Sumeet Shinde T116

Aim : Principal Component Analysis (PCA):
1. Perform PCA on a dataset to reduce dimensionality.
2. Evaluate the explained variance and select the appropriate number of principal
components.
3. Visualize the data in the reduced-dimensional space.

About The Dataset : social_ads.csv

The social_ads.csv dataset contains information about users’ demographics and their purchasing behavior based on online advertisements. It is commonly used for classification and marketing prediction tasks.

1. Data Includes:

The dataset consists of 3 columns:

Age – numerical feature representing the user’s age

EstimatedSalary – numerical feature showing the user's annual income

Purchased – target variable indicating whether the user bought the product\
0 = Not Purchased\
1 = Purchased

2. Purpose of the Dataset:
This dataset is used to analyze:\
how age and salary influence purchasing decisions\
customer segmentation\
marketing strategy effectiveness\
prediction of buying behavior

3. Why this dataset is suitable for PCA, Kernel PCA, and LDA
Contains numeric features → supports PCA\
Shows non-linear patterns → suitable for Kernel PCA\
Has a clear class label (Purchased) → required for LDA

### Reducing Features Using Principal Components

In [1]:
# Load libraries
import pandas as pd
from sklearn.preprocessing import StandardScaler
from sklearn.decomposition import PCA

# Load the data
df = pd.read_csv("social_ads.csv")

# Select numeric features
X = df[["Age", "EstimatedSalary"]]

# Standardize the feature matrix
X_scaled = StandardScaler().fit_transform(X)

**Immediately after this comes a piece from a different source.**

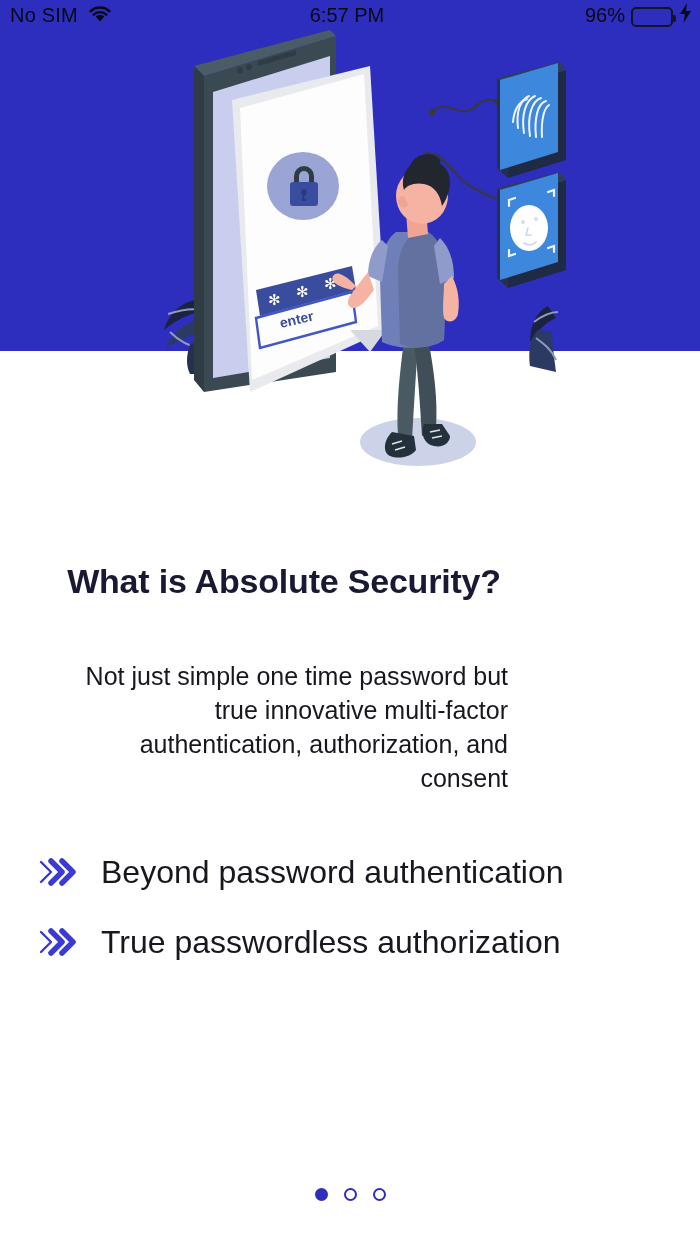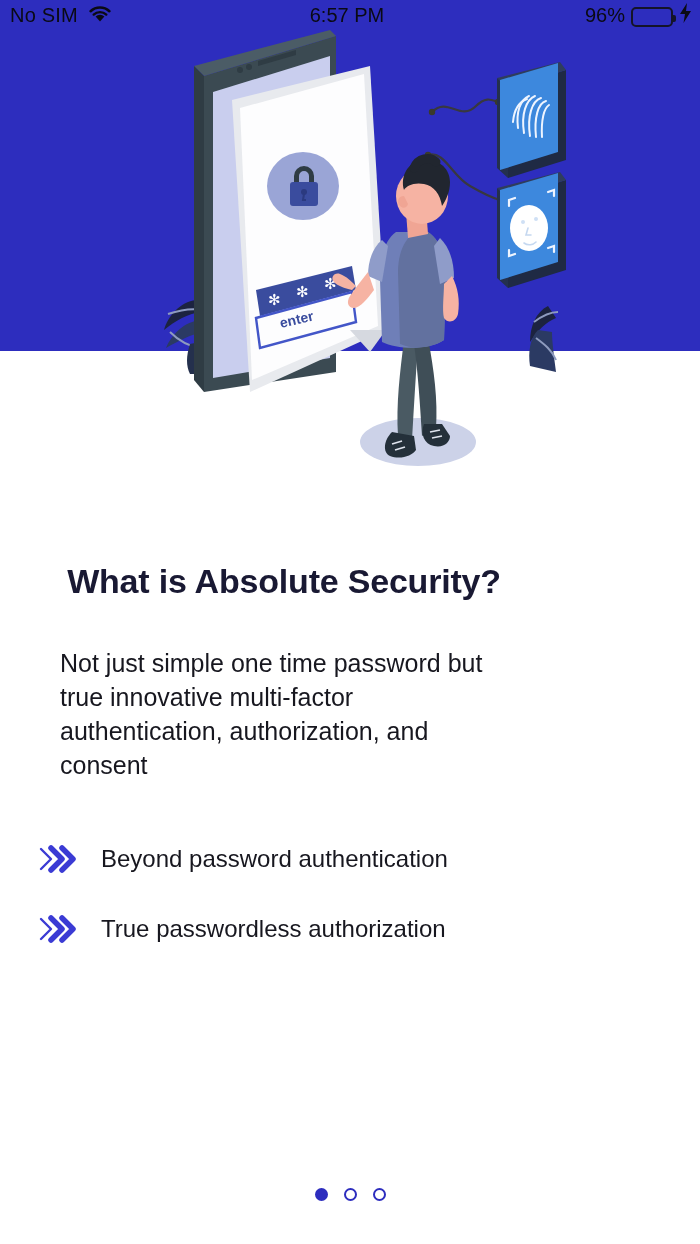"Not just simple one time" .subtitle { margin-top: 45px -> 58px; text-align: left -> right }
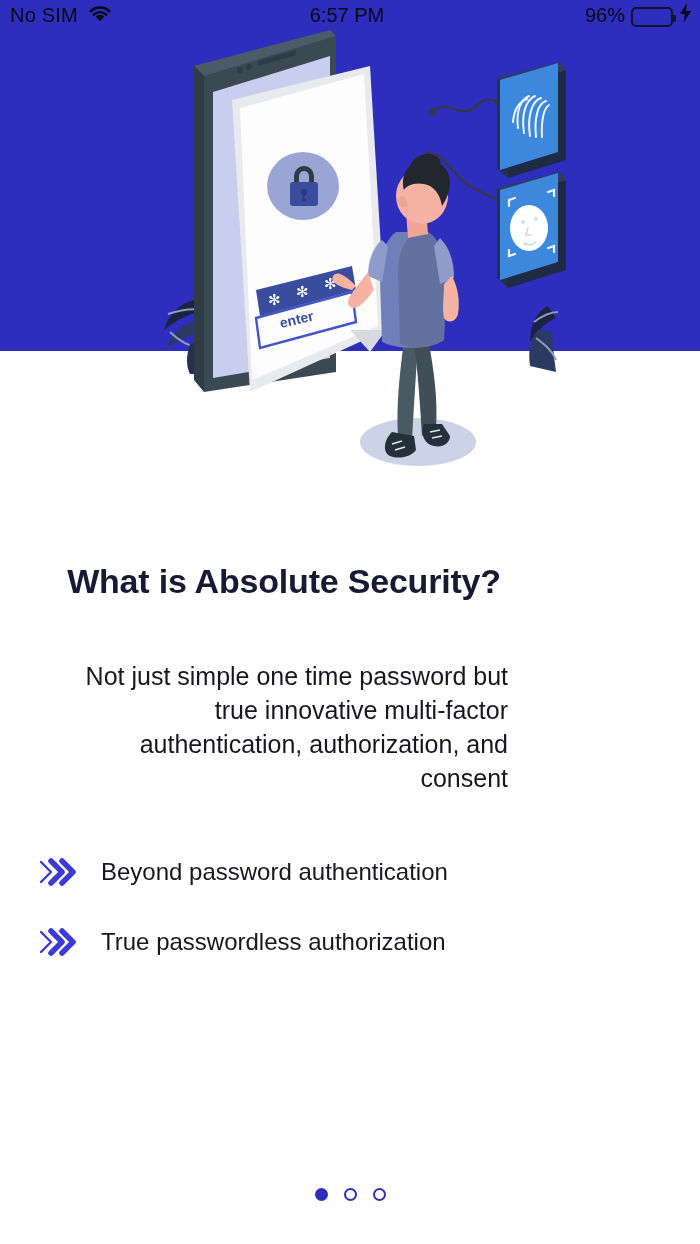"Beyond password authentication" .feature-label { font-size: 24px -> 32px }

# Create PCA to retain 99% variance
pca = PCA(n_components=0.99, whiten=True)

# Conduct PCA
X_pca = pca.fit_transform(X_scaled)

# Show results
print("PCA:")
print("Original number of features:", X.shape[1])
print("Reduced number of features:", X_pca.shape[1])


PCA:
Original number of features: 2
Reduced number of features: 2


### Reducing Features When Data Is Linearly Inseparable

In [2]:
# Load libraries
import pandas as pd
from sklearn.preprocessing import StandardScaler
from sklearn.decomposition import KernelPCA

# Load the data
df = pd.read_csv("social_ads.csv")

# Select numeric features
X = df[["Age", "EstimatedSalary"]]

# Standardize features
X_scaled = StandardScaler().fit_transform(X)

# Apply Kernel PCA
kpca = KernelPCA(kernel="rbf", gamma=15, n_components=1)
X_kpca = kpca.fit_transform(X_scaled)

# Show results
print("Kernel PCA:")
print("Original number of features:", X.shape[1])
print("Reduced number of features:", X_kpca.shape[1])


Kernel PCA:
Original number of features: 2
Reduced number of features: 1


### Reducing Features by Maximizing Class Separability

In [3]:
# Load libraries
import pandas as pd
from sklearn.discriminant_analysis import LinearDiscriminantAnalysis

# Load the data
df = pd.read_csv("social_ads.csv")

# Select features and target
X = df[["Age", "EstimatedSalary"]]
y = df["Purchased"]

# Create LDA to reduce to 1 feature
lda = LinearDiscriminantAnalysis(n_components=1)

# Conduct LDA
X_lda = lda.fit(X, y).transform(X)

# Show results
print("LDA:")
print("Original number of features:", X.shape[1])
print("Reduced number of features:", X_lda.shape[1])
print("Explained variance ratio:", lda.explained_variance_ratio_)


LDA:
Original number of features: 2
Reduced number of features: 1
Explained variance ratio: [1.]